• [What the exercise asks]:
As the answer, set down the lines below from the one containing "width: 472px;" through the one containing "border: 0.9px solid #c9c9c9;", exactly and inclusively, and no others.

BEGIN

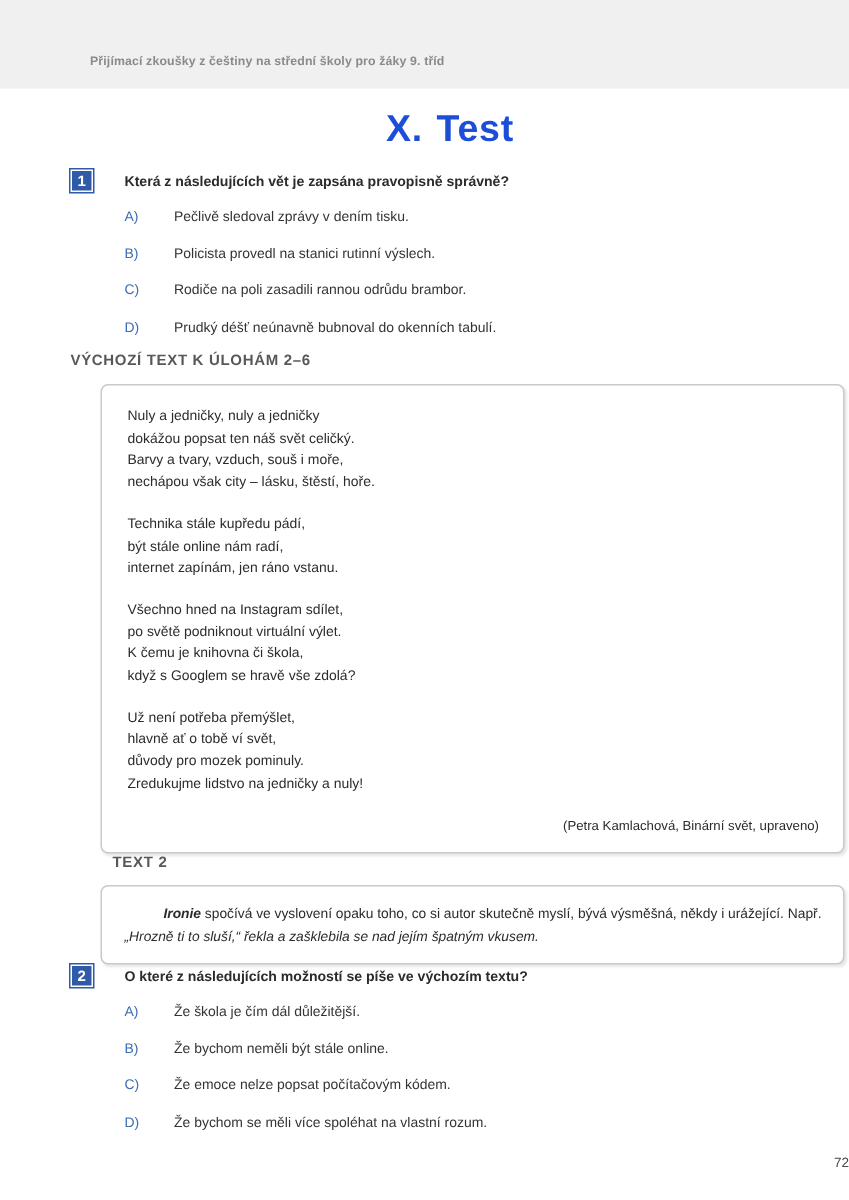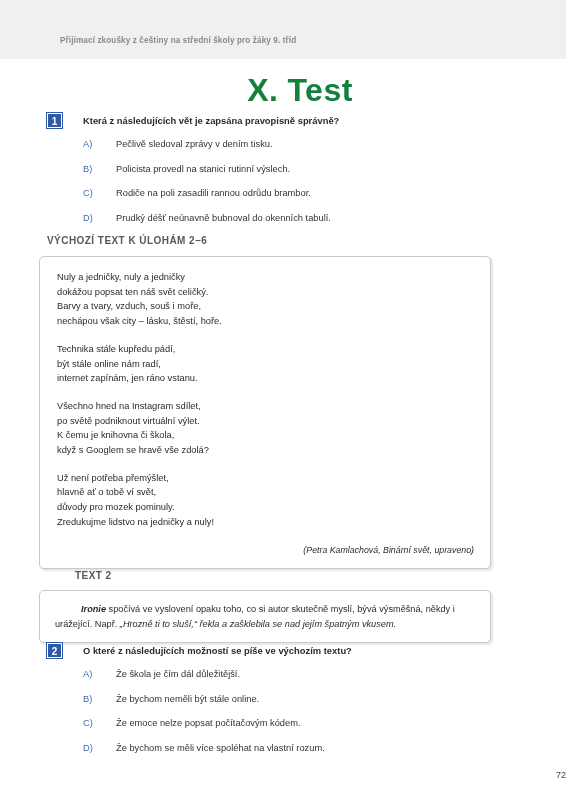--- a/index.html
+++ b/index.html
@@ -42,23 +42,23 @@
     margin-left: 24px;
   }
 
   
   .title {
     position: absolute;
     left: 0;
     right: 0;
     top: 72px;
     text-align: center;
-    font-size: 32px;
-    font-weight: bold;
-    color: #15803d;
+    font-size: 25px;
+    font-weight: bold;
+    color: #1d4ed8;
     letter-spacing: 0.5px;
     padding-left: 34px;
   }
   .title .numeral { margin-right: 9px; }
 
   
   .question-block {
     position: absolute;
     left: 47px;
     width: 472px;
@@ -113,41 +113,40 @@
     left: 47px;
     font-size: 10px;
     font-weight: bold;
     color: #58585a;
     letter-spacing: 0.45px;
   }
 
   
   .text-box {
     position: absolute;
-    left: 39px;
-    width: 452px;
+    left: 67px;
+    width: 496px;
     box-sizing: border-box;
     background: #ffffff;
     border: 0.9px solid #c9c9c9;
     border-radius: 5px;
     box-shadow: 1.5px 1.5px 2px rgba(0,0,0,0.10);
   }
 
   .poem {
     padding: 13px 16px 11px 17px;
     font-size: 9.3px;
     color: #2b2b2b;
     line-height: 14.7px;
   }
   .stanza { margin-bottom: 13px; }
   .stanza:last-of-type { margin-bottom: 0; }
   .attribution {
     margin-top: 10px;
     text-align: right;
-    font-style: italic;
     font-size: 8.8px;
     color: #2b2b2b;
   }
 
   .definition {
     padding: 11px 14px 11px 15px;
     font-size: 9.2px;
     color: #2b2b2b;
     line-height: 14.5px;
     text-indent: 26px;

END

• [Answer to this task]:
     width: 472px;
@@ -113,41 +113,40 @@
     left: 47px;
     font-size: 10px;
     font-weight: bold;
     color: #58585a;
     letter-spacing: 0.45px;
   }
 
   
   .text-box {
     position: absolute;
-    left: 39px;
-    width: 452px;
+    left: 67px;
+    width: 496px;
     box-sizing: border-box;
     background: #ffffff;
     border: 0.9px solid #c9c9c9;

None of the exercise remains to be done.